Data listing
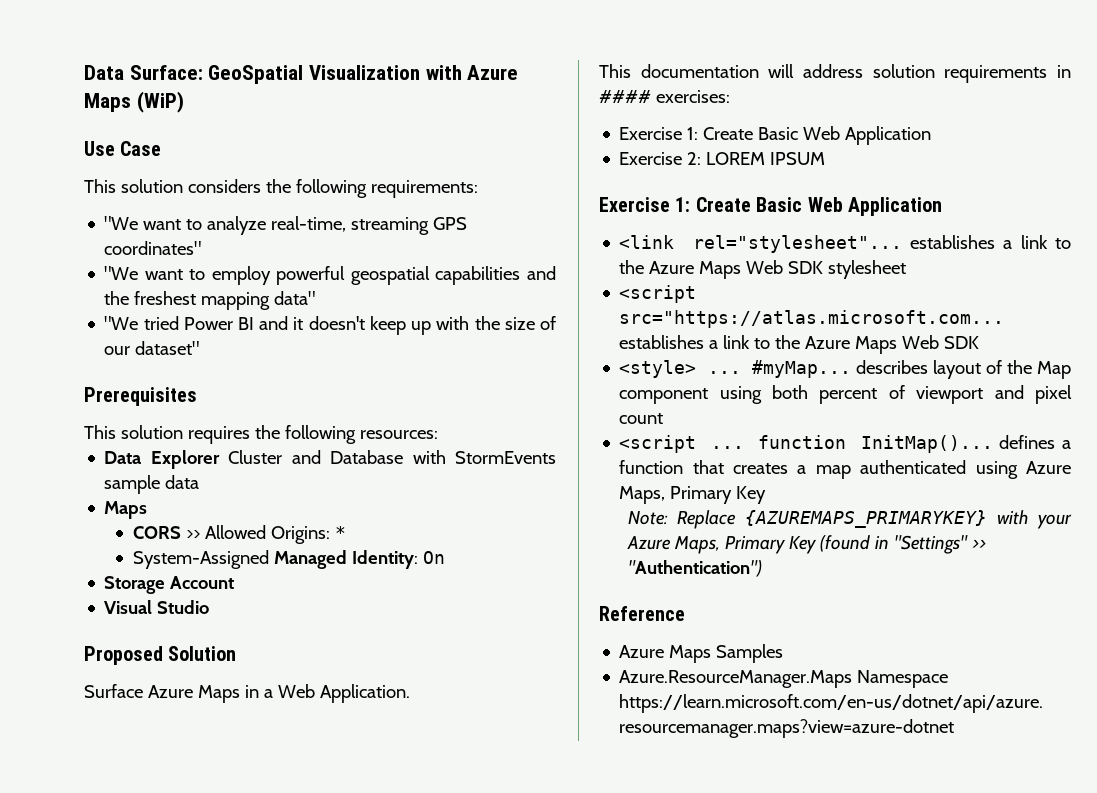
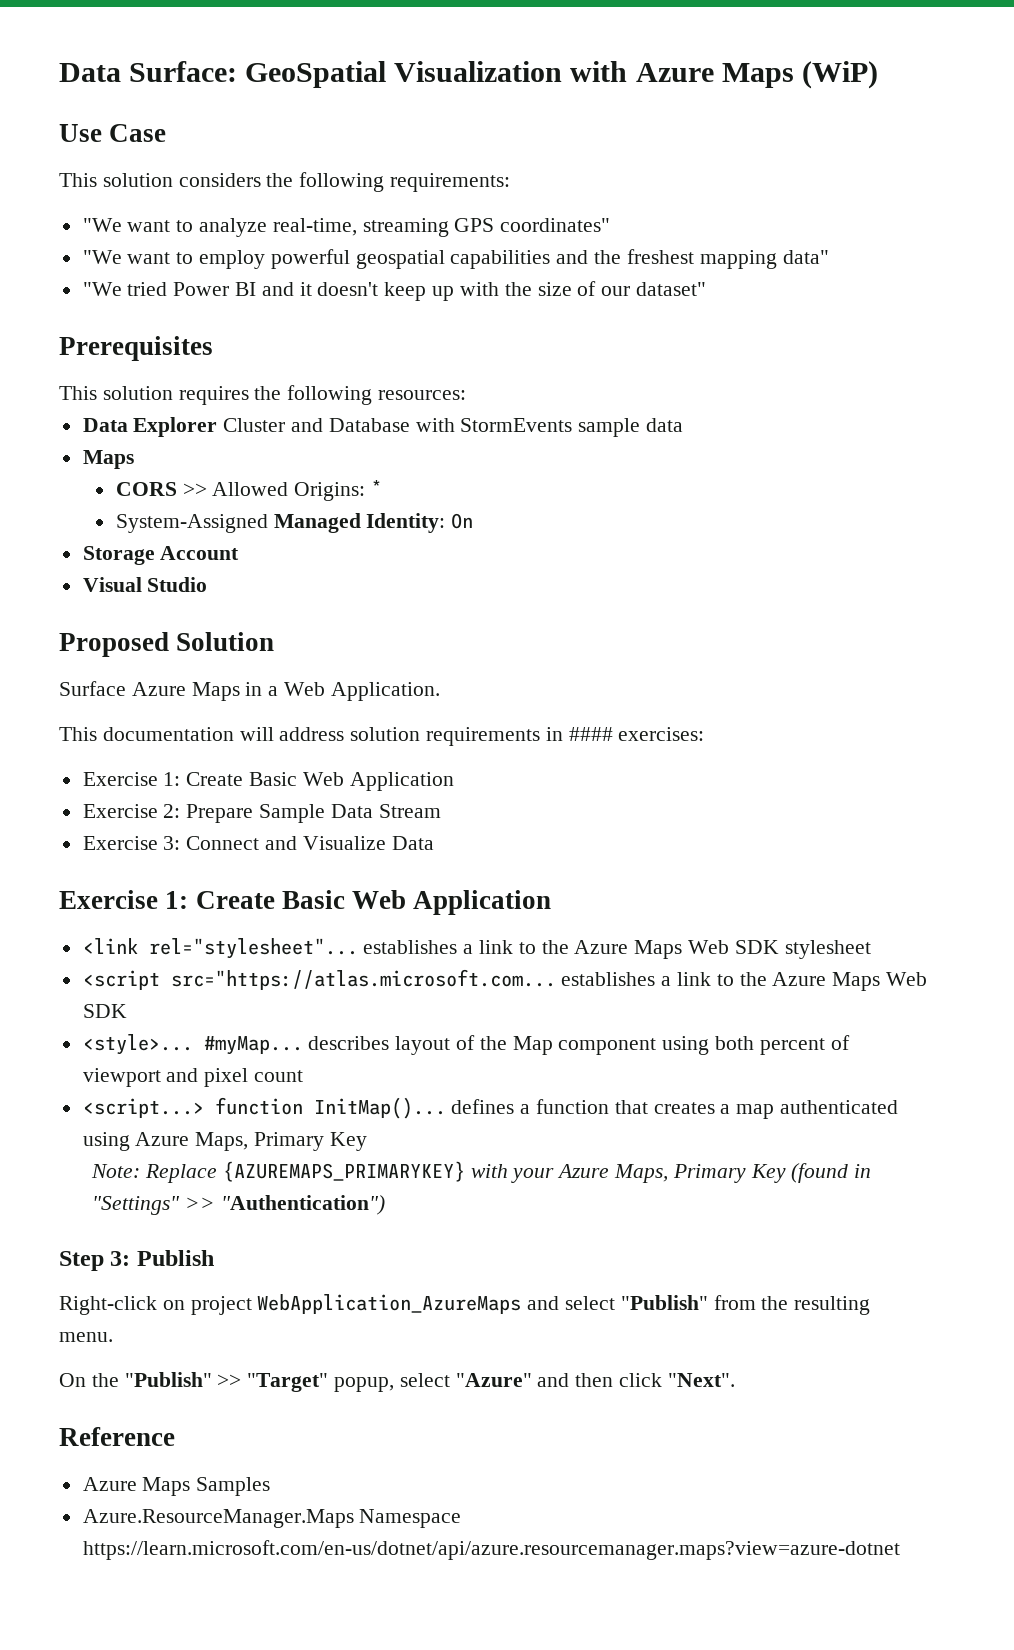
- Exercise 2: LOREM IPSUM
+ Exercise 2: Prepare Sample Data Stream
+ Exercise 3: Connect and Visualize Data
- <style> ...
+ <style>...
- <script ... function InitMap()... defines a function that creates a map authenticated using Azure Maps, Primary Key
+ <script...> function InitMap()... defines a function that creates a map authenticated using Azure Maps, Primary Key
+ Step 3: Publish
+ Right-click on project WebApplication_AzureMaps and select "Publish" from the resulting menu.
+ On the "Publish" >> "Target" popup, select "Azure" and then click "Next".

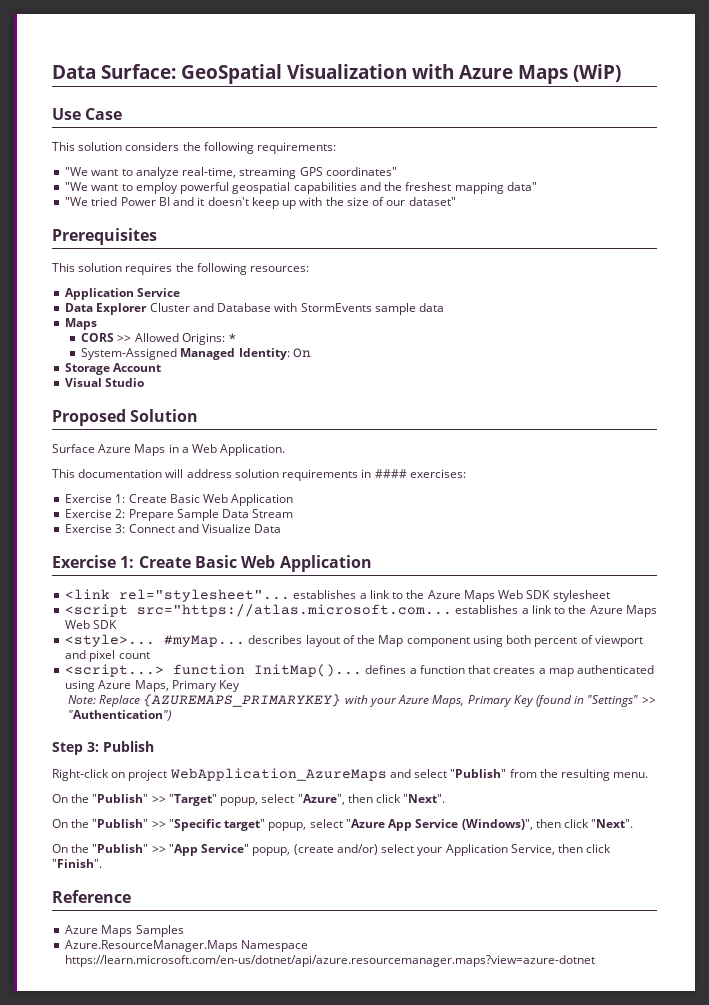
+ Application Service
- On the "Publish" >> "Target" popup, select "Azure" and then click "Next".
+ On the "Publish" >> "Target" popup, select "Azure", then click "Next".
+ On the "Publish" >> "Specific target" popup, select "Azure App Service (Windows)", then click "Next".
+ On the "Publish" >> "App Service" popup, (create and/or) select your Application Service, then click "Finish".

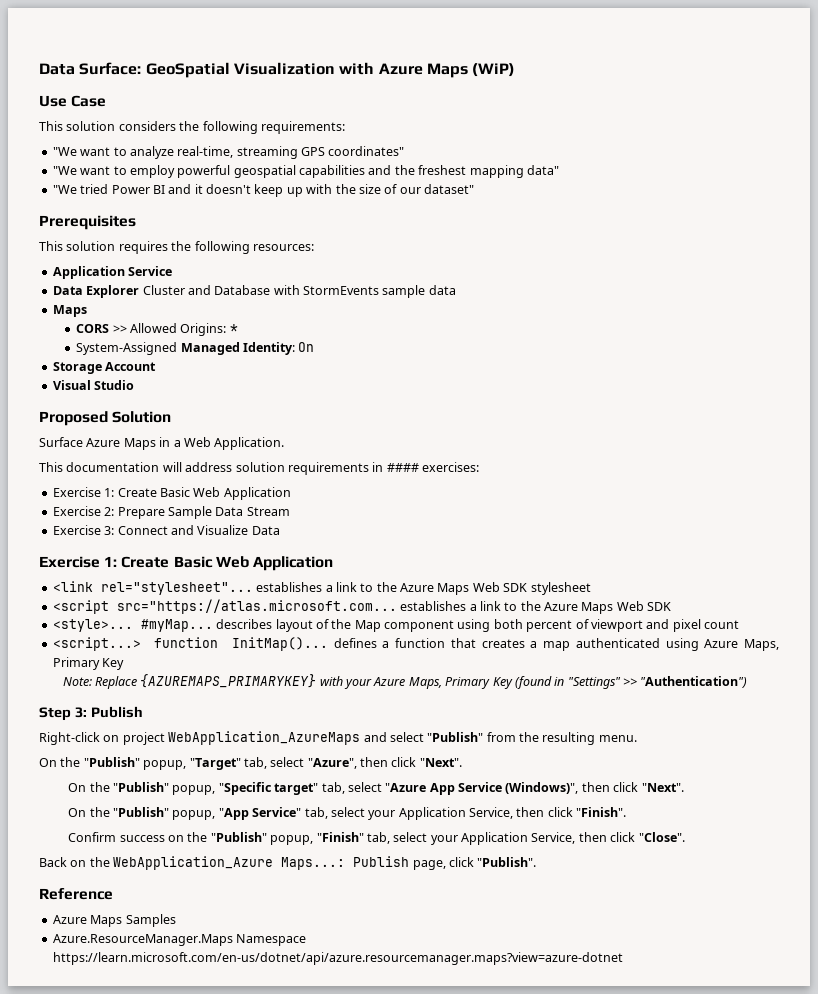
- On the "Publish" >> "Target" popup, select "Azure", then click "Next".
+ On the "Publish" popup, "Target" tab, select "Azure", then click "Next".
- On the "Publish" >> "Specific target" popup, select "Azure App Service (Windows)", then click "Next".
+ On the "Publish" popup, "Specific target" tab, select "Azure App Service (Windows)", then click "Next".
- On the "Publish" >> "App Service" popup, (create and/or) select your Application Service, then click "Finish".
+ On the "Publish" popup, "App Service" tab, select your Application Service, then click "Finish".
+ Confirm success on the "Publish" popup, "Finish" tab, select your Application Service, then click "Close".
+ Back on the WebApplication_Azure Maps...: Publish page, click "Publish".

About this exercise
Each entry above is to be restated exactly, without its images.

Written response
- Exercise 2: LOREM IPSUM
+ Exercise 2: Prepare Sample Data Stream
+ Exercise 3: Connect and Visualize Data
- <style> ...
+ <style>...
- <script ... function InitMap()... defines a function that creates a map authenticated using Azure Maps, Primary Key
+ <script...> function InitMap()... defines a function that creates a map authenticated using Azure Maps, Primary Key
+ Step 3: Publish
+ Right-click on project WebApplication_AzureMaps and select "Publish" from the resulting menu.
+ On the "Publish" >> "Target" popup, select "Azure" and then click "Next".

+ Application Service
- On the "Publish" >> "Target" popup, select "Azure" and then click "Next".
+ On the "Publish" >> "Target" popup, select "Azure", then click "Next".
+ On the "Publish" >> "Specific target" popup, select "Azure App Service (Windows)", then click "Next".
+ On the "Publish" >> "App Service" popup, (create and/or) select your Application Service, then click "Finish".

- On the "Publish" >> "Target" popup, select "Azure", then click "Next".
+ On the "Publish" popup, "Target" tab, select "Azure", then click "Next".
- On the "Publish" >> "Specific target" popup, select "Azure App Service (Windows)", then click "Next".
+ On the "Publish" popup, "Specific target" tab, select "Azure App Service (Windows)", then click "Next".
- On the "Publish" >> "App Service" popup, (create and/or) select your Application Service, then click "Finish".
+ On the "Publish" popup, "App Service" tab, select your Application Service, then click "Finish".
+ Confirm success on the "Publish" popup, "Finish" tab, select your Application Service, then click "Close".
+ Back on the WebApplication_Azure Maps...: Publish page, click "Publish".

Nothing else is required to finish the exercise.